> [WHAT YOU SHOULD DO]: Could you repeat, word for word, every line from the one containing "subtotal: 5146.06 -> 4971.76" through the final line of the records below, and nothing else?

═════ RECORDS FOR THE TASK

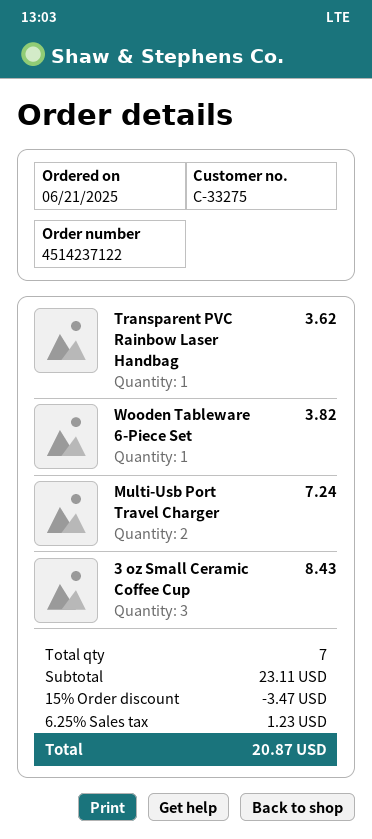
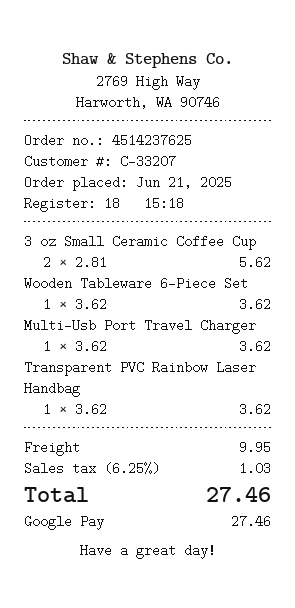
order number: 4514237122 -> 4514237625
customer number: C-33275 -> C-33207
Wooden Tableware 6-Piece Set: 1 for 3.82 -> 1 for 3.62
Multi-Usb Port Travel Charger: 2 for 7.24 -> 1 for 3.62
3 oz Small Ceramic Coffee Cup: 3 for 8.43 -> 2 for 5.62
discount: 15% = 3.47 -> none
shipping: none -> 9.95
tax: 6.25% = 1.23 -> 6.25% = 1.03
total: 20.87 -> 27.46

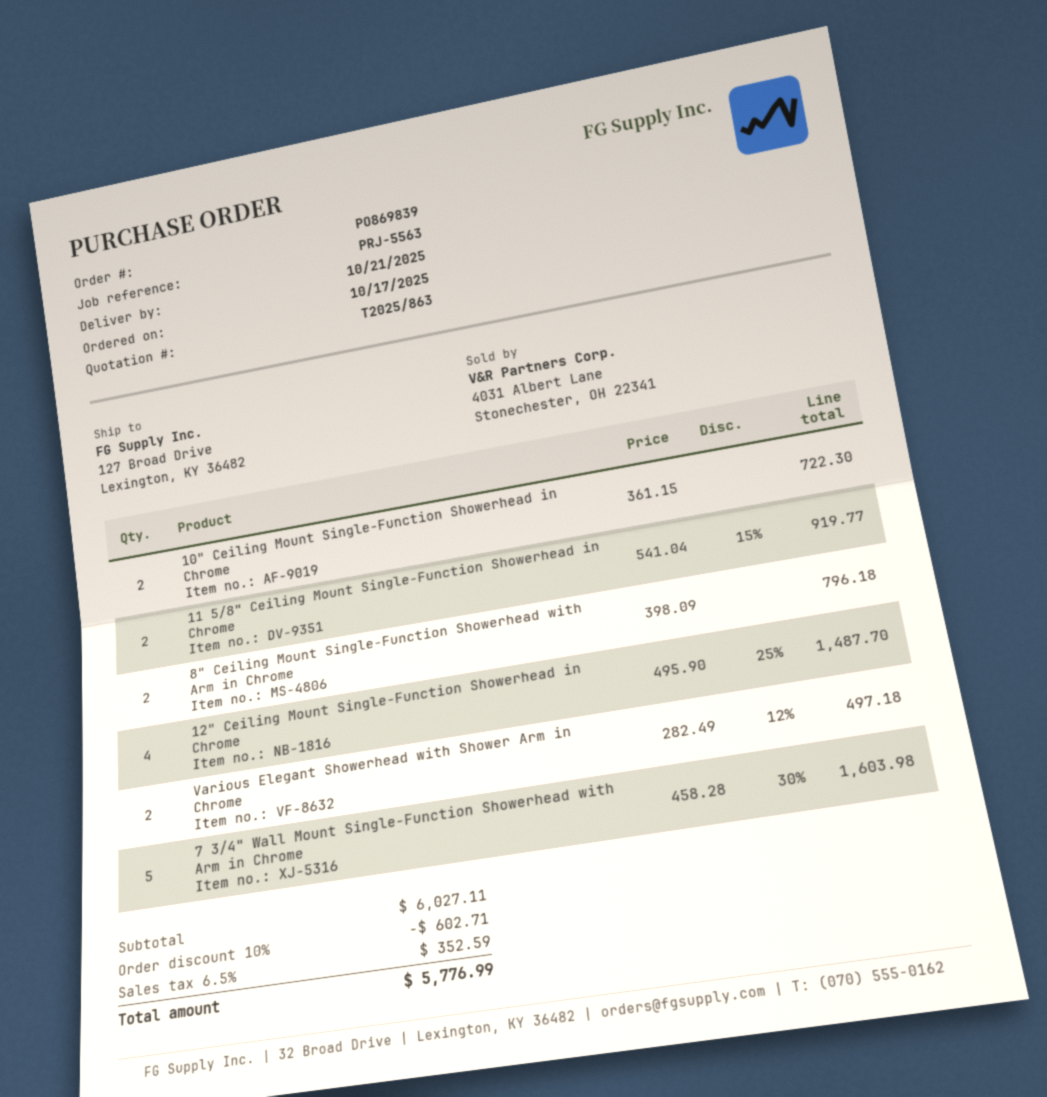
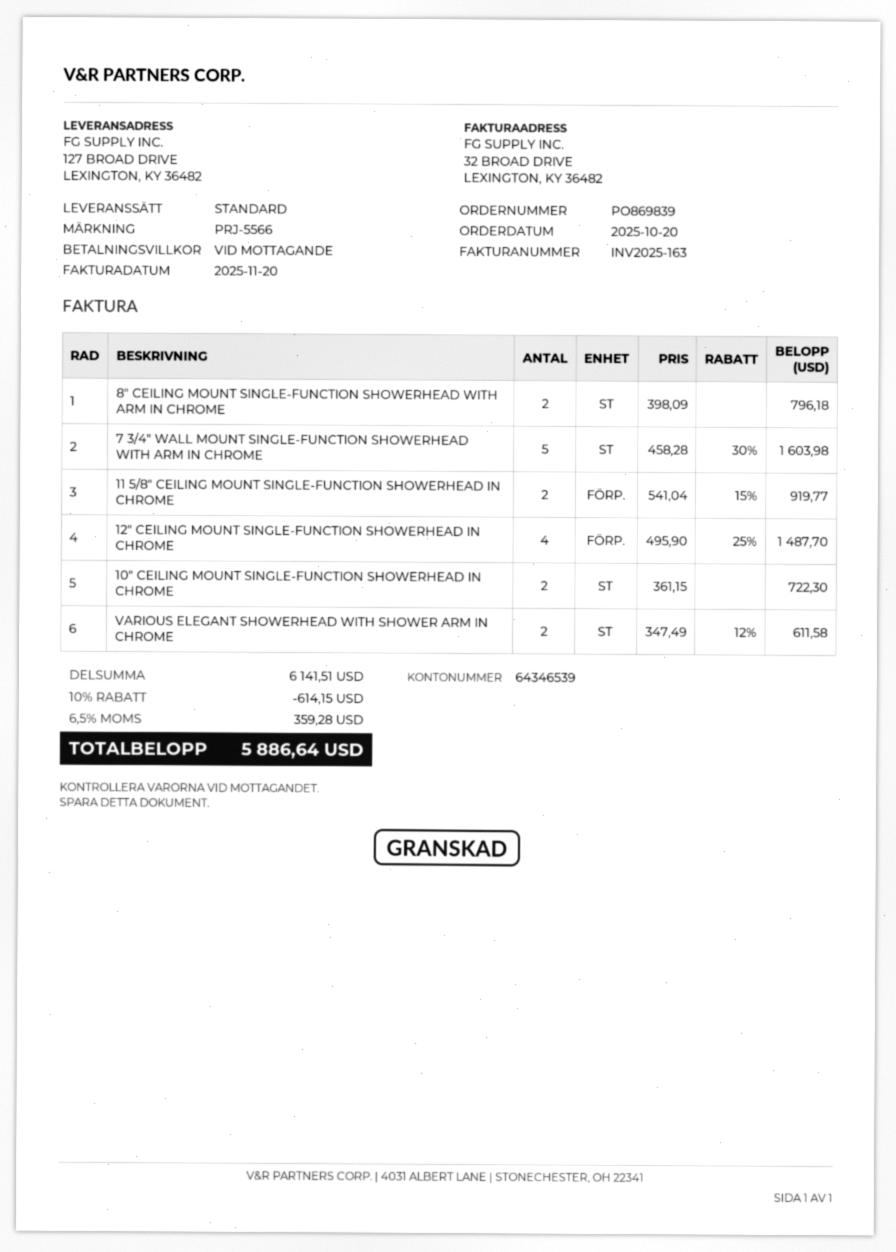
order date: 2025-10-17 -> 2025-10-20
reference: PRJ-5563 -> PRJ-5566
Various Elegant Showerhead with Shower Arm in Chrome: 2 x 282.49 - 12% = 497.18 -> 2 x 347.49 - 12% = 611.58
subtotal: 6027.11 -> 6141.51
discount: 10% = 602.71 -> 10% = 614.15
tax: 6.5% = 352.59 -> 6.5% = 359.28
total: 5776.99 -> 5886.64

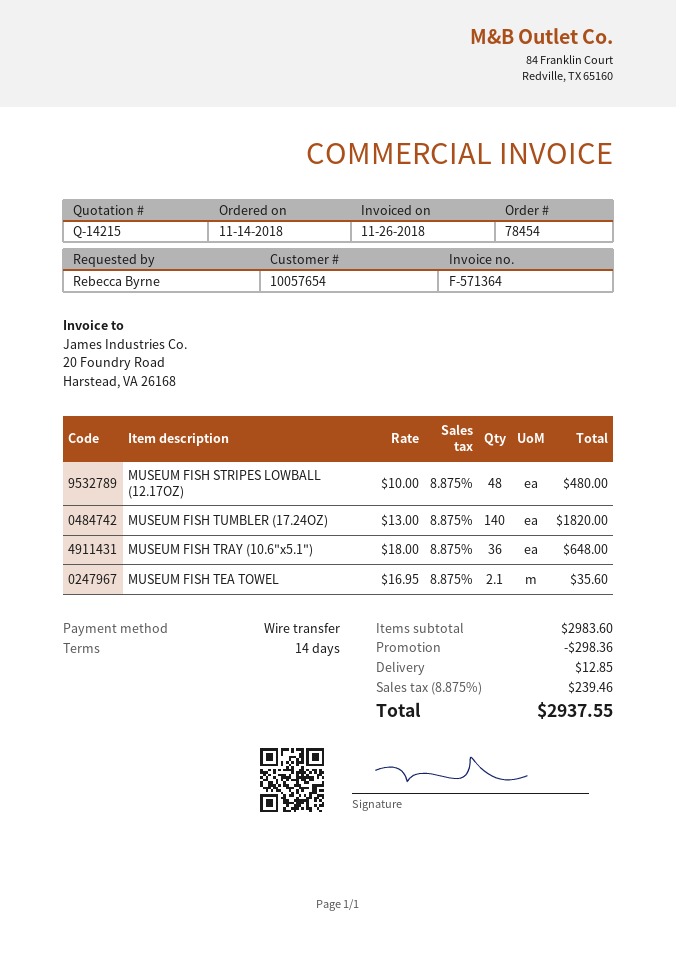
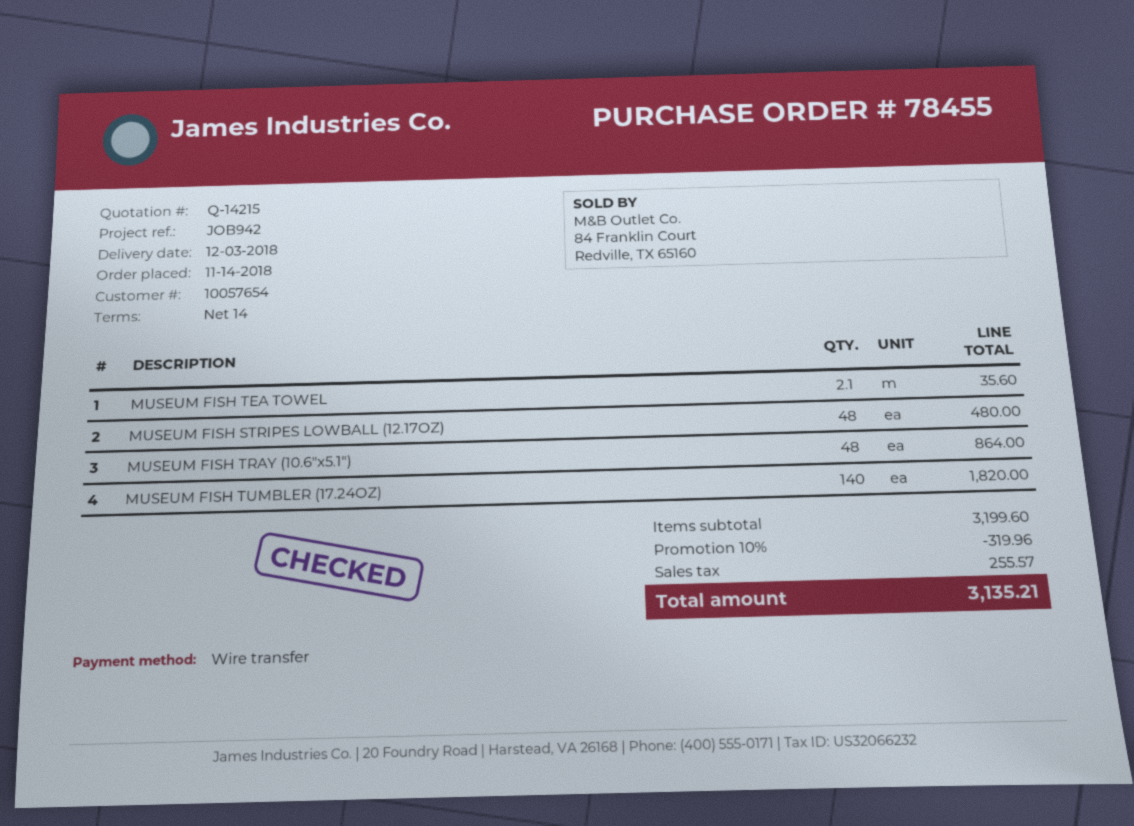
order number: 78454 -> 78455
MUSEUM FISH TRAY (10.6"x5.1"): 36 for 648.00 -> 48 for 864.00
subtotal: 2983.60 -> 3199.60
discount: 298.36 -> 319.96
shipping: 12.85 -> none
tax: 239.46 -> 255.57
total: 2937.55 -> 3135.21

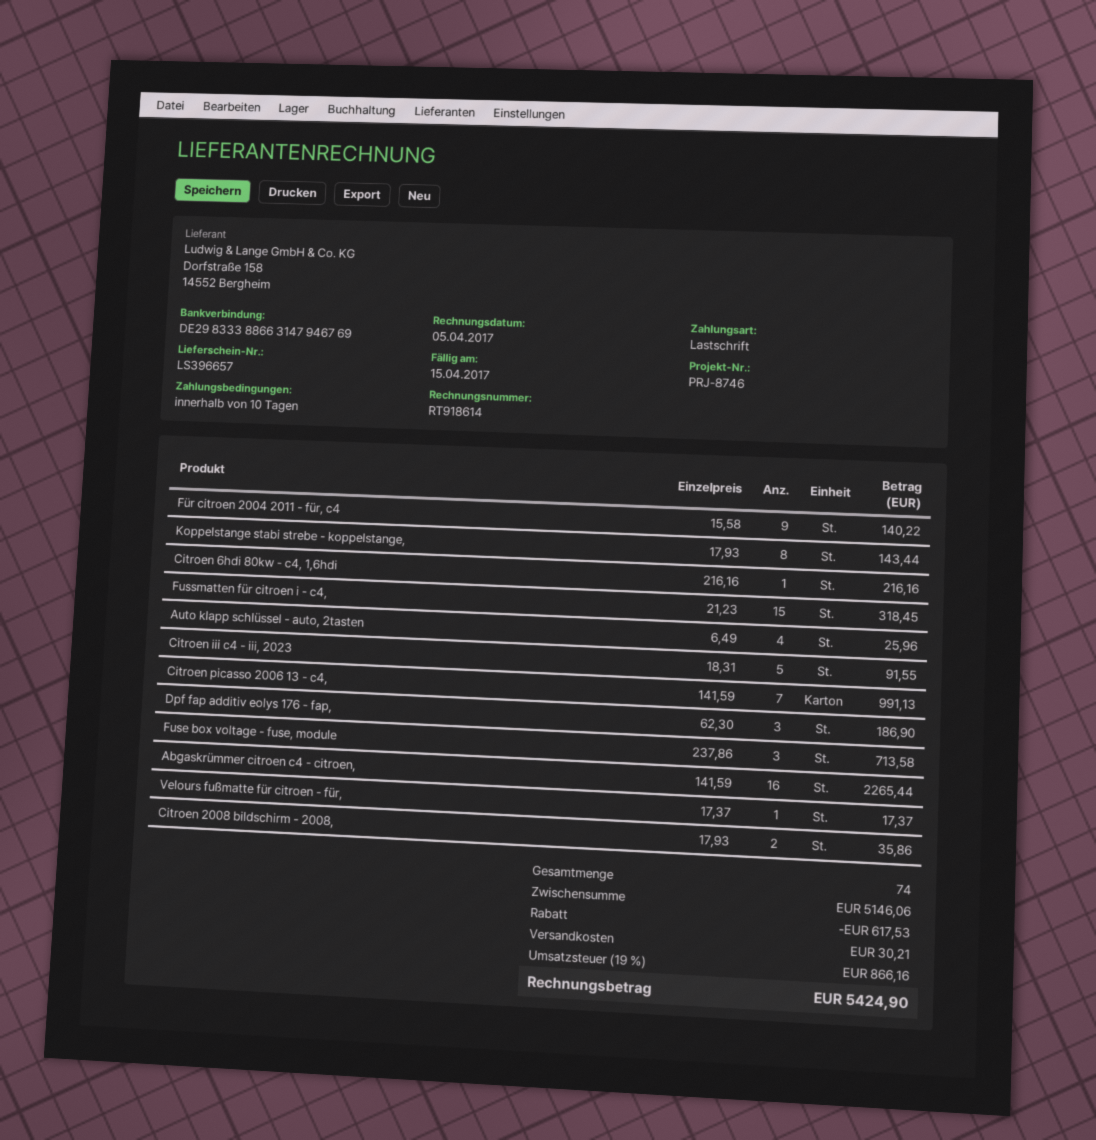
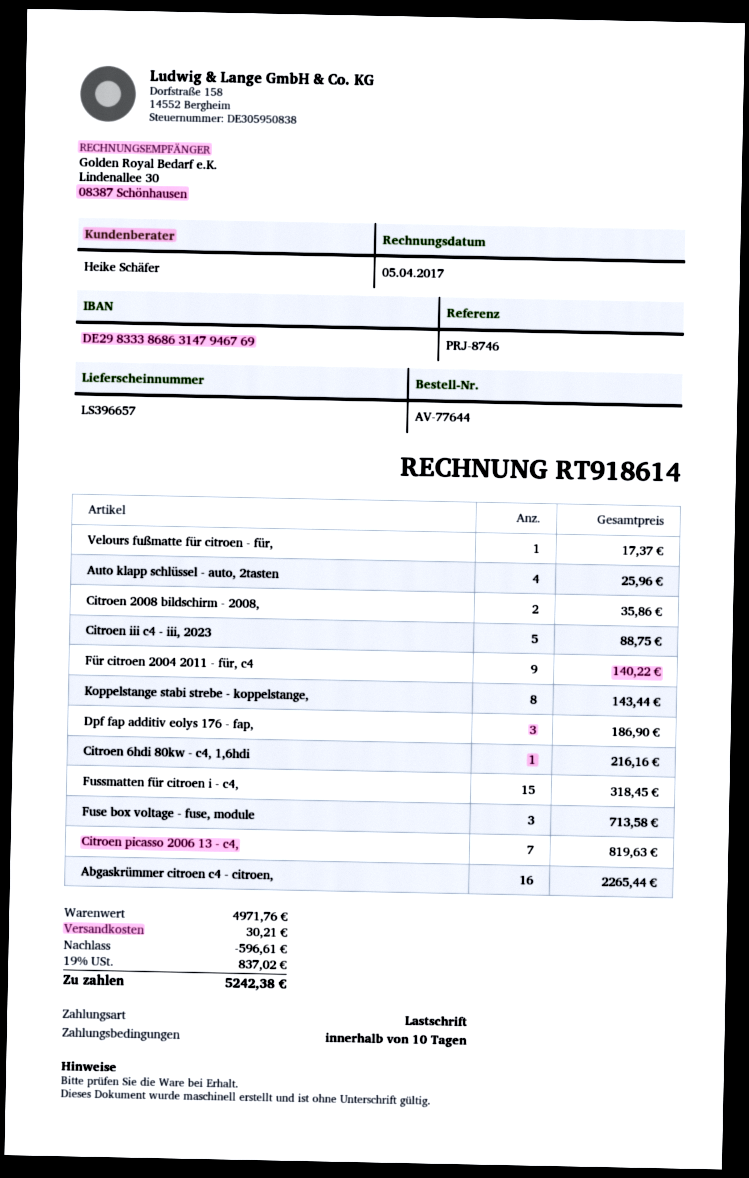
bank account: DE29833388663147946769 -> DE29833386863147946769
Citroen iii c4 - iii, 2023: 5 for 91.55 -> 5 for 88.75
Citroen picasso 2006 13 - c4,: 7 for 991.13 -> 7 for 819.63
subtotal: 5146.06 -> 4971.76
discount: 617.53 -> 596.61
tax: 19% = 866.16 -> 19% = 837.02
total: 5424.90 -> 5242.38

══════════

> [ANSWER]:
subtotal: 5146.06 -> 4971.76
discount: 617.53 -> 596.61
tax: 19% = 866.16 -> 19% = 837.02
total: 5424.90 -> 5242.38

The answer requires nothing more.